Ironic computes may not be discovered when node count is less than compute count
Affects | Status | Importance | Assigned to | Milestone | |
---|---|---|---|---|---|
OpenStack Compute (nova) |
Fix Released
|
Medium
|
Dan Smith | ||
Pike |
Fix Released
|
Medium
|
Dan Smith | ||
Queens |
Fix Released
|
Medium
|
Dan Smith | ||
tripleo |
Fix Released
|
Medium
|
Oliver Walsh |
Bug Description
In an ironic deployment being built from day zero, there is an ordering problem, which generates a race condition for operators. Consider this common example:
At config time, you create and start three nova-compute services pointing at your ironic deployment. These three will be HA using the ironic driver's hash ring functionality. At config time, there are no ironic nodes present yet, which means running discover_hosts will create no host mappings.
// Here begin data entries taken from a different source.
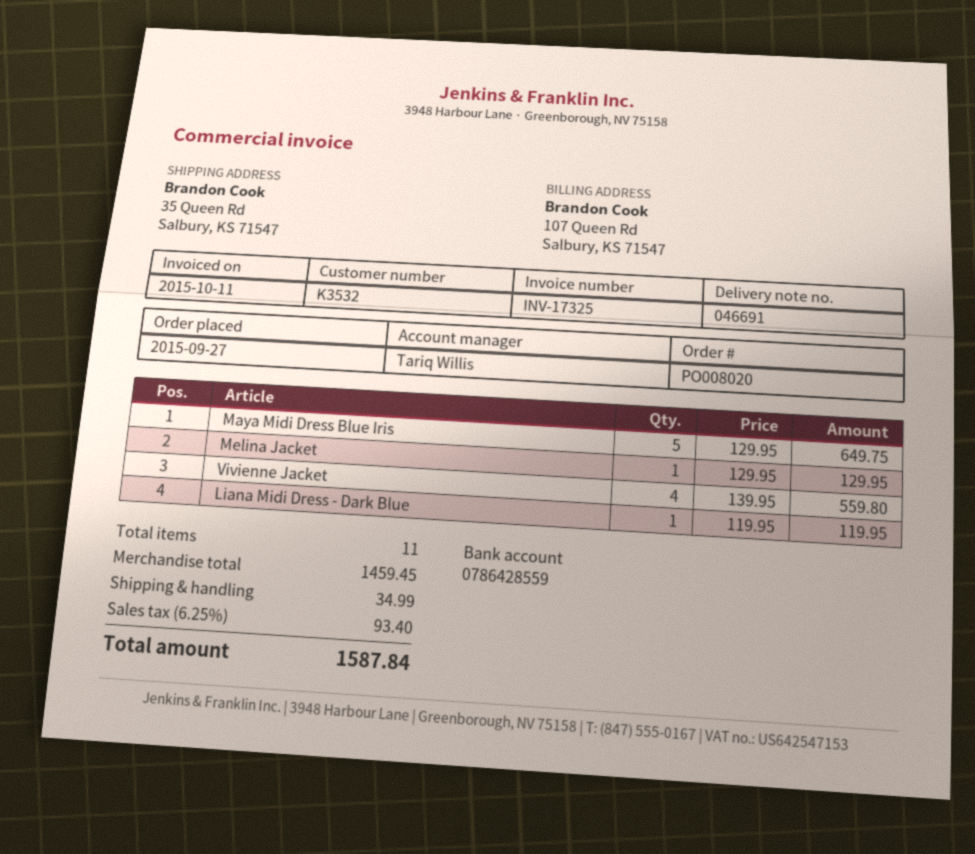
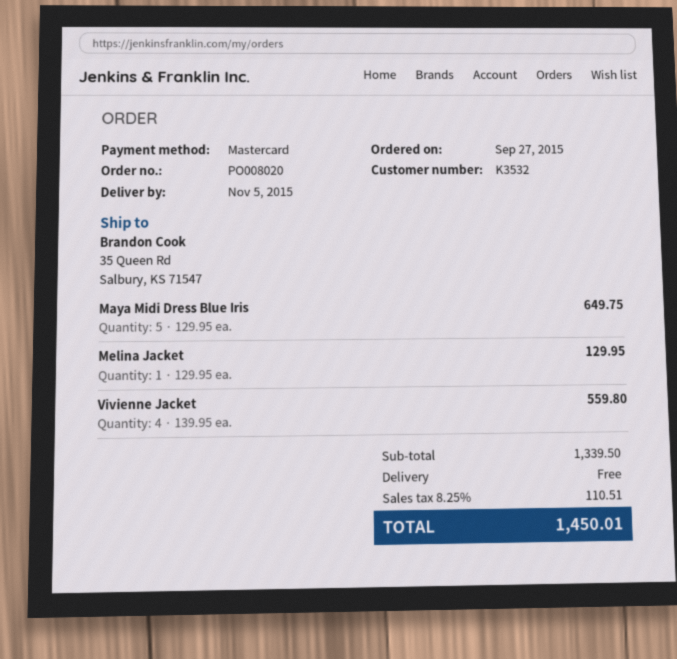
Liana Midi Dress - Dark Blue: 1 x 119.95 = 119.95 -> none
subtotal: 1459.45 -> 1339.50
shipping: 34.99 -> 0.00
tax: 6.25% = 93.40 -> 8.25% = 110.51
total: 1587.84 -> 1450.01

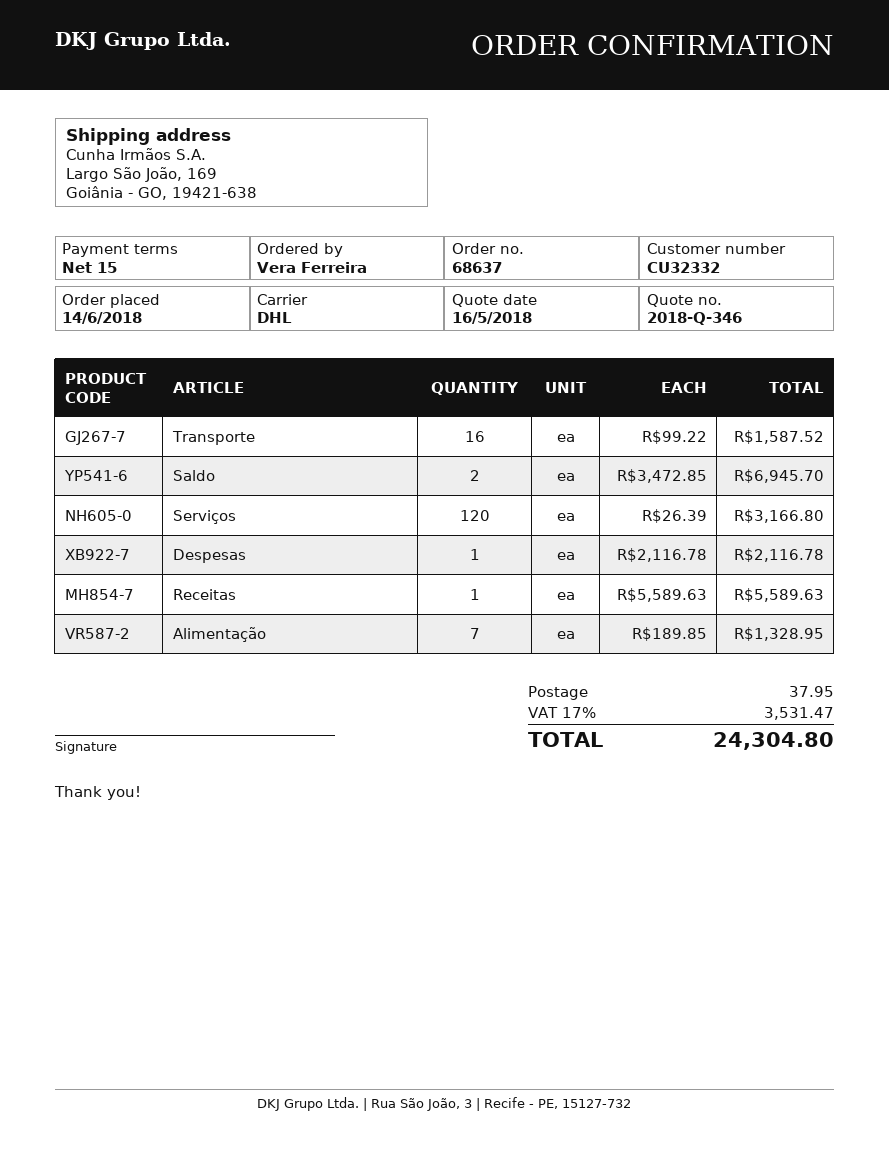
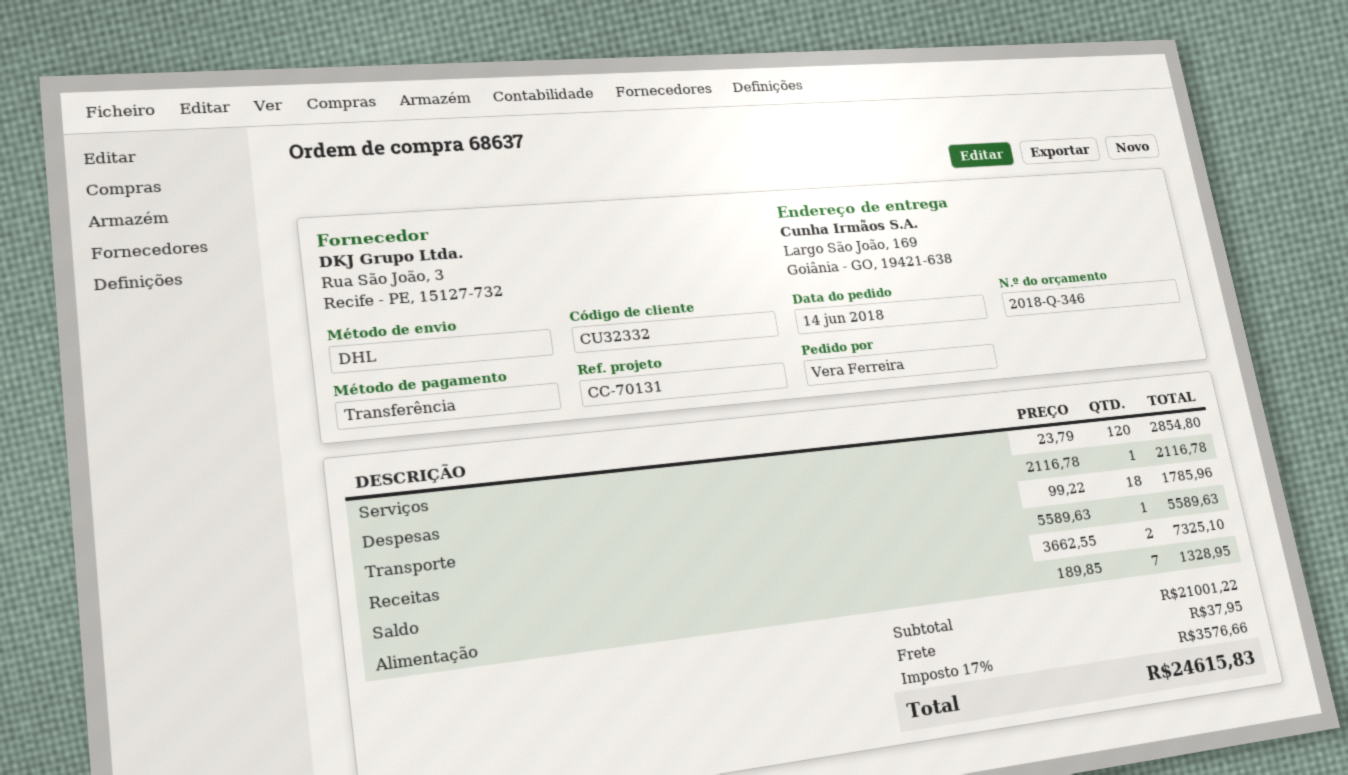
Transporte: 16 x 99.22 = 1587.52 -> 18 x 99.22 = 1785.96
Saldo: 2 x 3472.85 = 6945.70 -> 2 x 3662.55 = 7325.10
Serviços: 120 x 26.39 = 3166.80 -> 120 x 23.79 = 2854.80
tax: 17% = 3531.47 -> 17% = 3576.66
total: 24304.80 -> 24615.83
Next, a single ironic node is added, which is owned by one of the computes per the hash rules. At this point, you can run discover_hosts and whatever compute owns that node will get a host mapping. Then you add a second ironic node, which causes all three nova-computes to rebalance the hash ring. One or more of the ironic nodes will definitely land on one of the other nova-computes and will suddenly be unreachable because there is no host mapping until the next time discover_hosts is run. Since we track the "mapped" bit on compute nodes, and compute nodes move between hosts with ironic, we won't even notice that the new owner nova-compute needs a host mapping. In fact, we won't notice until we get lucky enough to land a never-mapped ironic node on a nova-compute for the first time and then run discover_hosts after that point.
For an automated config management system, this is a lot of complexity to handle in order to generate a stable output of a working system. In many cases where you're using ironic to bootstrap another deployment (i.e. tripleo) the number of nodes may be small (less than the computes) for quite some time.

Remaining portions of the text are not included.